Another time in which a lesser amount of soul
involvement is needed is when a given earth life represents a “resting life” for
a soul before or after several incarnations of strenuous earth learnings. It may
choose to spend its recess time in the classroom as an observer of other
students, or to pick up a few pointers it might have missed while concentrating
on major learnings. Such an incarnation may be more as an observer than as a
participant.
Sometimes, however, a soul may not like the
particular learnings set before it in a given earth life. It doesn’t quite dare
“skip school” entirely, but like a restless, obstreperous student, it may give
only a minimum of attention to that grade in school—hopefully enough to “pass.”
Here there is less soul involvement than there should be, and the soul usually
has to take this lesson over again—and perhaps again.
These are only a few of the research findings
concerning the soul’s investment of itself in earth living. Other findings deal
with the identity of the soul behind a personality.

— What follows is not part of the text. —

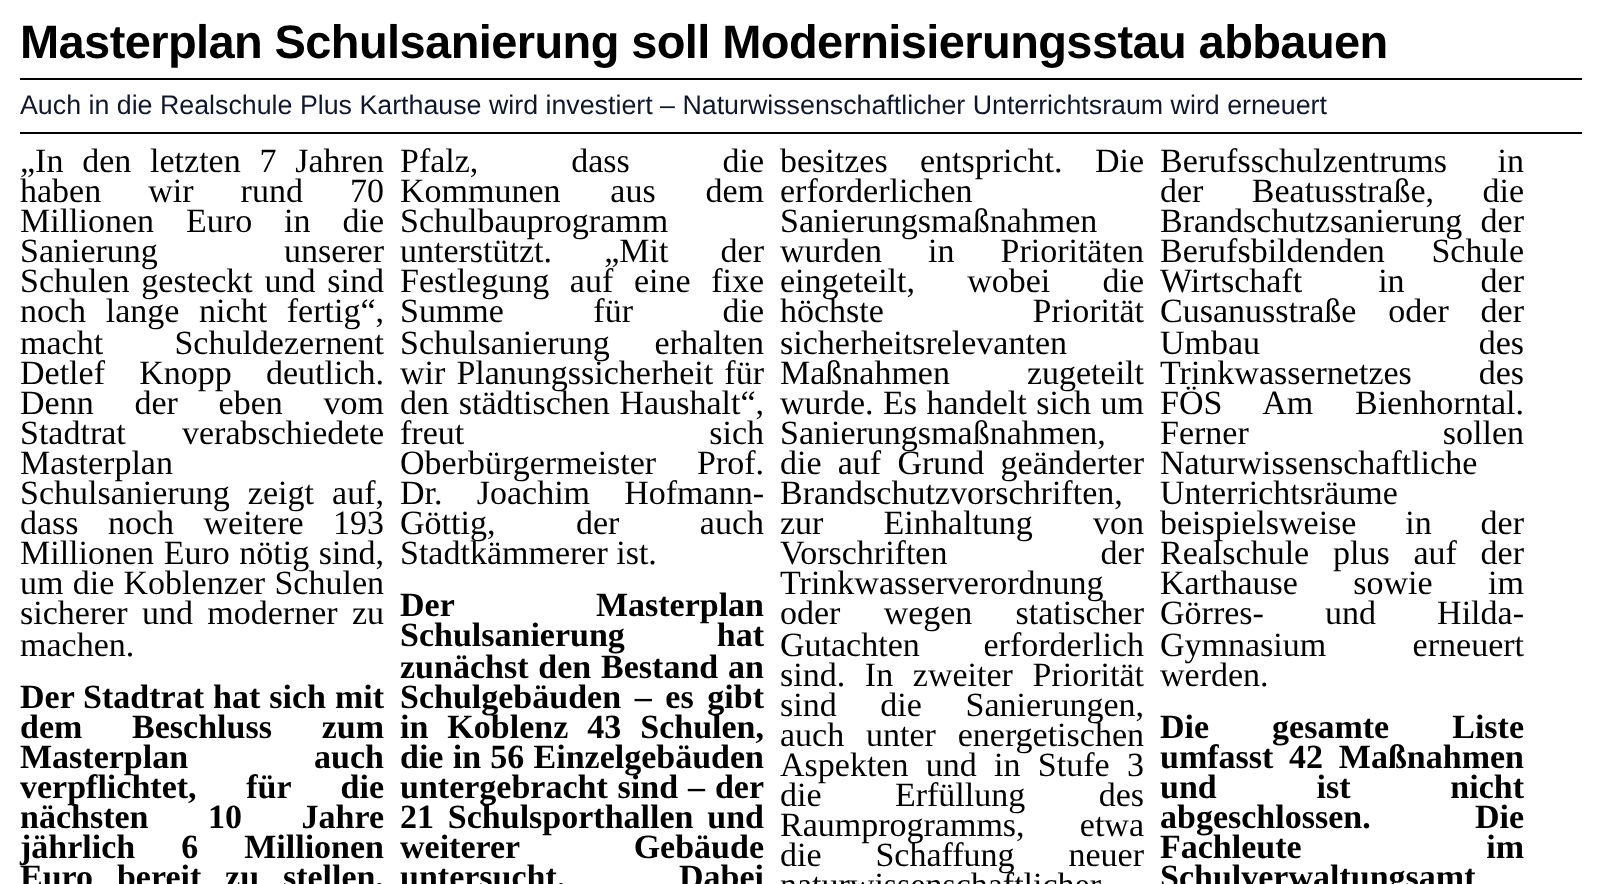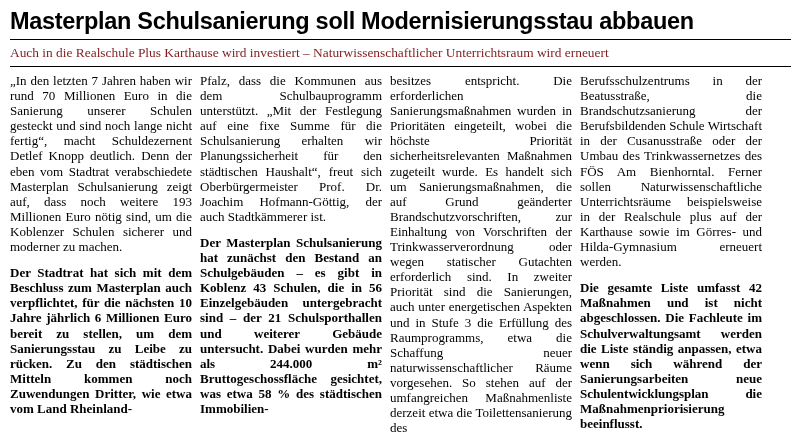"Auch in die Realschule Plus" .subhead { color: #7f1d1d -> #0f172a; font-family: Liberation Serif, serif -> Liberation Sans, sans-serif }
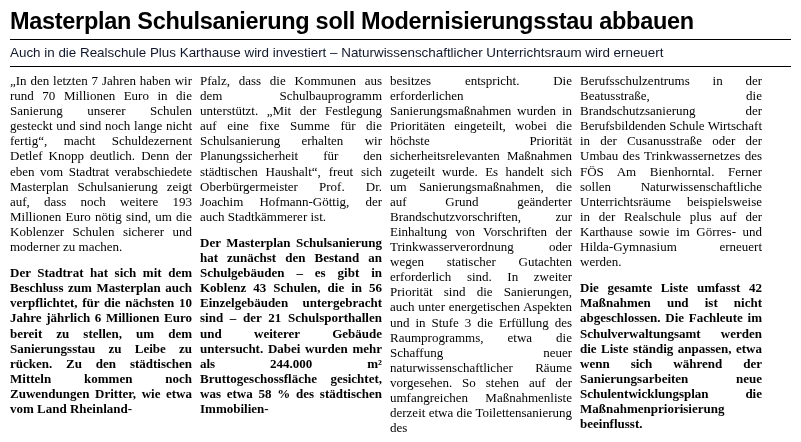"„In den letzten 7 Jahren" .col p { font-size: 13px -> 17px }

The soul, androgynous (both
masculine and feminine) in its total beingness, is polarized (divided) as it
comes into its earth school experiences into a basic masculine half and a basic
feminine half. These are the true “soul mates.”
The masculine half builds and emphasizes its
masculine beingness in masculine personalities, but likewise experiences
feminine lifetimes for the greater relatedness those lifetimes can give that
half of the soul to its other half. Likewise the feminine half builds and
emphasizes its feminine beingness in feminine personalities, while also
experiencing masculine lives which relate it more knowledgeably to the masculine
half of its beingness.
Knowing whether a given personality is an
incarnation from the basic masculine half of the soul or the basic feminine half
is one of the first and most basic keys for understanding the life of that
person. Each Loehr-Daniels Life Reading brought this as one of eight basic
understandings of the person getting the reading. The span of experience the
soul has had both in the earth school and in other cosmic schools of learning
(the soul’s “age”) and its native realm of beingness likewise are identity
clues.
The growing list of books published from the
extensive reincarnation research of the Religious Research Foundation of America
go into these and other related matters in more detail.
(3)
What does the rest of the soul do while a portion of it is in
incarnation?
The non-incarnate portions of the soul have much
to learn and much to do elsewhere. We have been focusing attention on the soul
in its framework of learning from earth experience. But there are many non-earth
frameworks of experience and learning for the soul. Our person-minds are finite
tools for understanding. Most of the other cosmic frameworks of soul-experience
lie beyond our ability to encompass with specialized person-minds.